The argument of privacy is ironical. On social media, surveillance is by default and privacy is an option. Disregarding user privacy, significant resources are invested to enable advertisements to appear seamlessly by developing algorithms to tap into personal preferences of users. Purportedly developed to enhance the quality of services, it is actually a ruse to promote their economic interests. It is appalling that they refuse to invest or commit to anything substantial that would assist in identifying the genesis of illegal material.

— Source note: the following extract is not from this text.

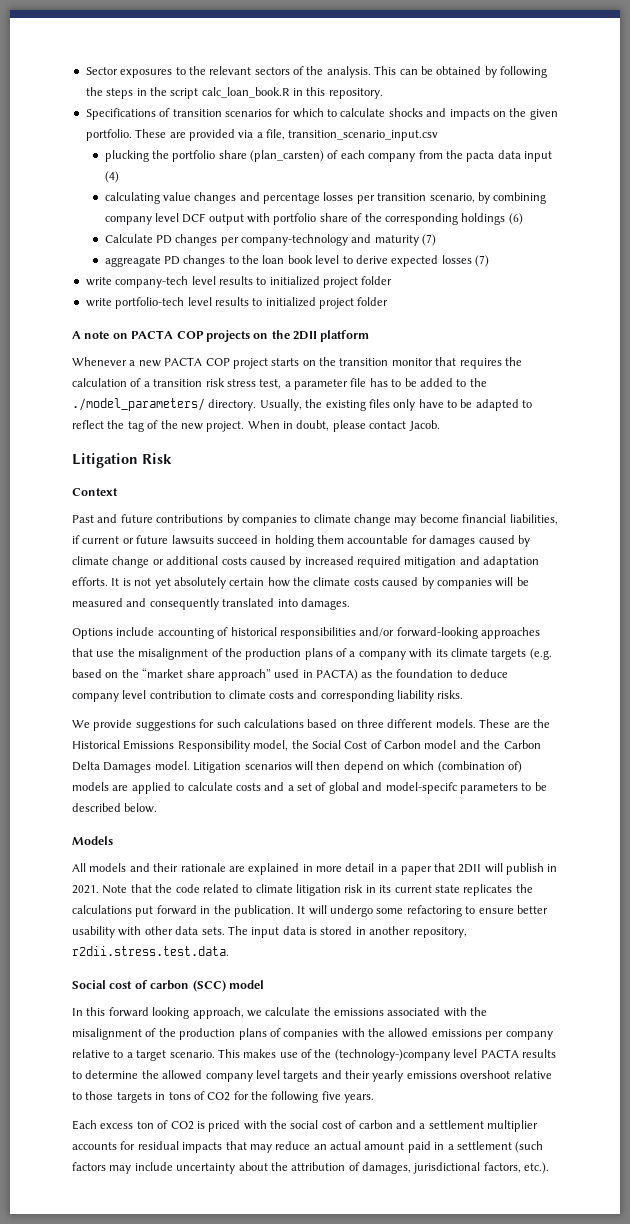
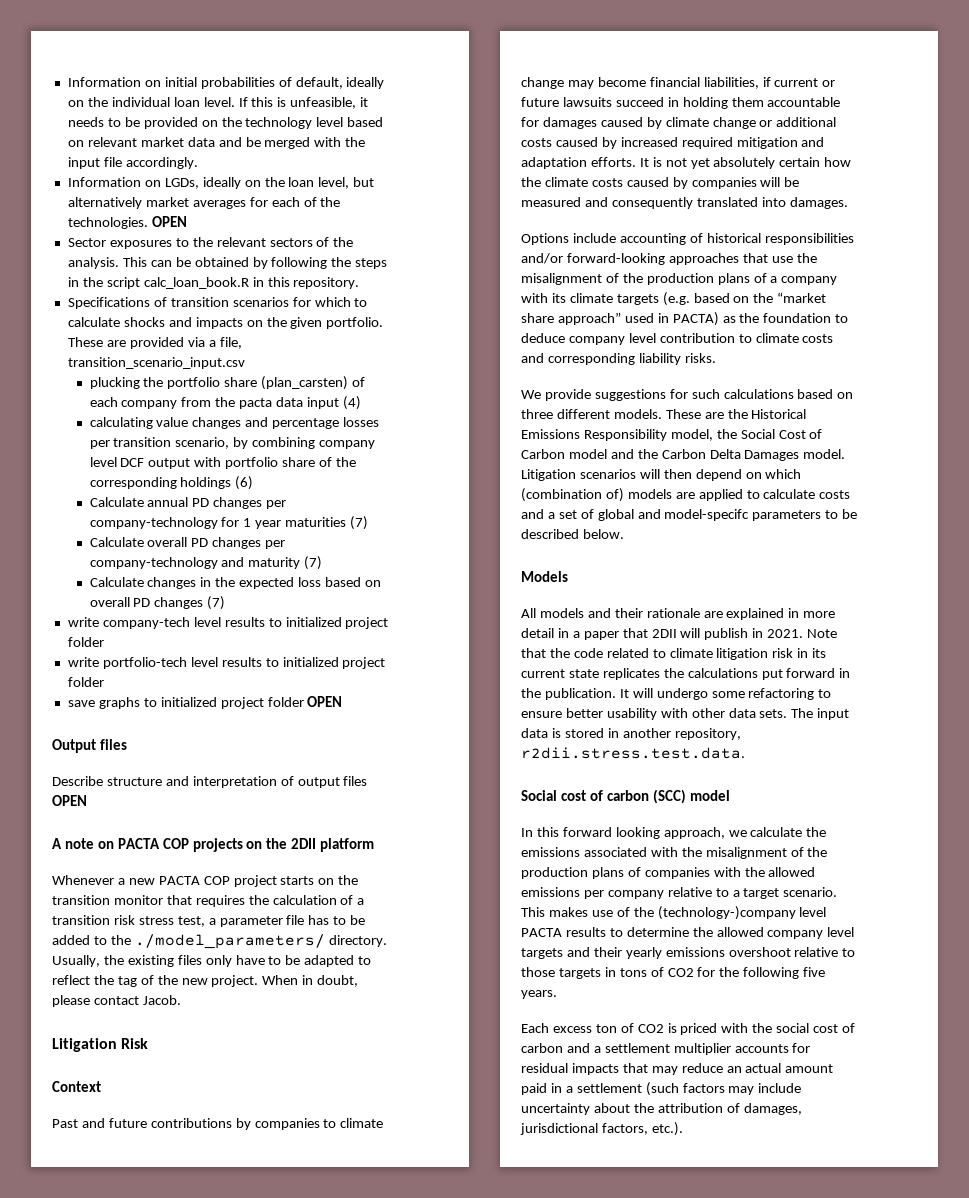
(85, 71) none -> [67,77,385,89] [67,97,369,109] [67,117,384,129] [67,137,366,149] [67,157,198,169] [67,177,375,189] [67,197,341,209] [67,216,187,229] Information on initial probabilities of default, ideally on the individual loan level. If this is unfeasible, it needs to be provided on the technology level based on relevant market data and be merged with the input file accordingly. // Information on LGDs, ideally on the loan level, but alternatively market averages for each of the technologies. OPEN //
(153, 238) none -> [147,497,287,509] [89,516,369,530] [89,537,188,547] annual PD changes per company-technology for 1 year maturities (7) // Calculate overall
[104,255,472,267] aggreagate PD changes to the loan book level to derive expected losses -> [89,577,381,589] [89,597,204,609] Calculate changes in the expected loss based on overall PD changes
(389, 301) none -> [67,696,343,709] [52,739,127,753] [52,776,368,788] [52,795,87,806] // save graphs to initialized project folder OPEN // Output files // Describe structure and interpretation of output files OPEN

During the course of the research for Prajwala case, one found several initiatives across the globe to mitigate the damage at least for CSAM. To name a few, in the US, it is a mandatory reporting process in which intermediaries report all CSAM in their portals to the National Centre for Missing and Exploited Children. In Canada, there is an agency which uses crawler technology developed by Microsoft to weed out CSAM. Quite a few of the intermediaries contribute to the Internet Watch Foundation in the UK which traces CSAM. However, for reasons one cannot fathom, they refuse to take any tangible action in India. For instance, Microsoft, which licenses its photo DNA technology, a technology to detect known images, free of charge, refused India the same and instead, is selling a similar software. While intermediaries proudly claim to mandatorily report CSAM in the US, they refuse to comply with a similar statutory requirement in India. In the Prajwala case, almost all suggestions made to mitigate damage like pop-up warnings, reporting RGR content since it is not reported elsewhere, retaining India-based data, were rejected by intermediaries on specious grounds. For instance, small changes like activating an easily accessible “report” prompt took many months of sittings and a few court hearings for WhatsApp. Even today, the consequence of reporting to WhatsApp is not clear. Similarly, in order to prevent mechanical forwarding, a suggestion made to WhatsApp to add to their existing automated message, a line to indicate that the person forwarding the message is liable for the contents forwarded, was vehemently opposed. Except for making some changes in the internal reporting system, after the Court compelled them, the intermediaries have taken no effective steps to mitigate the problem.
Cyber cell officers across the country have shared that it is next to impossible to get full cooperation from the intermediaries even in serious cases like human trafficking. We are dealing with a crime scene that is offering unimaginable advantage to the perpetrators. Regulation is necessary. Cooperation is key. It is time the intermediaries stop their double speak and take action.